FY21 cps % FY22 cps % FY23 cps %
BHP 334.17 6.56% 413.80 8.13% 308.40 6.06%
RIO 1444.00 12.19% 1331.33 11.24% 1083.50 9.15%
Plus franking. Please note RIO is Calendar Year (CY). Cents per share (CPS)
Other Indicators (movement since the last Not So)
– US VIX Index decreased from 22.94 to 20.81. After the initial spike, Russia/Ukraine war has seen the index come down from a high of 38. Normal range of 10-17.
– Iron Ore increased $143.40 to $150.80 Brokers expect an average in 2022 to be $138 up $125 last month. ALL-TIME HIGH of $237.57.
– Copper decreased from $4.70 to $4.66. However, it hit a NEW ALL-TIME HIGH earlier this month of $5.03
– Gold increased from $1922 to $1943. Climbed above $2000 at the start of the Russian invasion. Record high $2063.
– AUD/USD increased from 74.62 to 75.29. AUD is seen as a safe haven and a stronghold for commodities, which may move higher.
– USD/CNY remained at $6.37. $6.31 lowest since 20014. USD stronger
– Asian markets – MIXED.
– US 10 year Bonds increased from 2.41% to 2.53%. Higher inflation pushing rates up. The recent high was 2.53%. The lowest point in a number of months was 1.12%. The US 30 year Bond remained 2.63% The highest level was 2.63%. US Federal Reserve increasing rates and may increase by 0.5% at the next meeting. The yield curve is flattening which means the shorter-term rates (1 to 5 years) have been increasing more than the longer rates (10-15 years). The US 2 year rate has increased from 2.17% to 2.37% The gap between the 2 yr and 10 year was 0.24% now 0.16%.
– German Bonds increased from 0.50% to 0.59%. The highest point in several years. 1yr to 2yr Bonds are still negative. Higher spending, higher inflation.

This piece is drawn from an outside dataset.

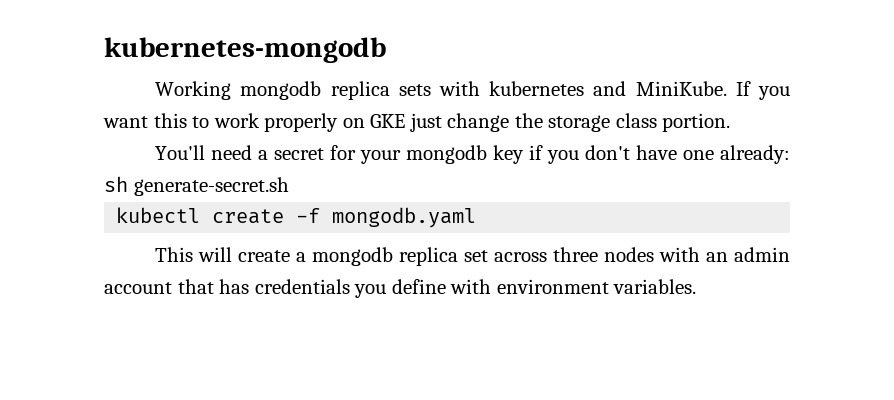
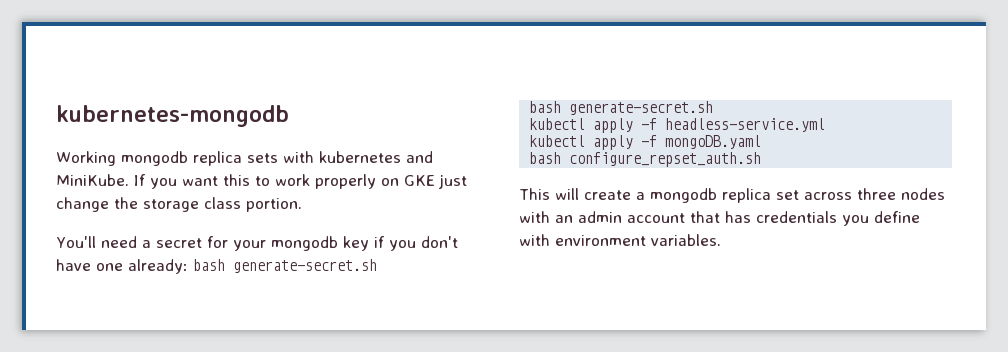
[104,176,128,192] sh -> [193,259,377,273] [529,101,562,113] bash generate-secret.sh // bash
[212,207,477,228] create -f mongodb.yaml -> [593,118,826,133] [529,135,762,150] [529,152,762,167] apply -f headless-service.yml // kubectl apply -f mongoDB.yaml // bash configure_repset_auth.sh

– Japanese Bonds increased from 0.22% to 0.25% 0.25% highest in some time.
– Aussie Bonds 10 year Bonds increased from 2.77% to 2.89%. Lowest point 0.68% Recent high is 2.89%
– Other Aussie Bonds 1 year 1.06% 2year 1.79% 4 year 2.57% 5 year 2.67. 15 year Bonds 3.08%. Rates have moved higher.
– Oil prices decreased from $110.79 to $110.52. It reached $125. If sanctions are placed on Russian oil and gas, prices might move higher.
– Tungsten – China remained at $335-$347. Europe remains at $345-$352 mtu
This week & next week
Last “Not So” opened in 5 Aust states (excl Tas, ACT & NT) US 3 states (California Massachusetts & South Carolina)
This week – Working on licensee change over & March reviews.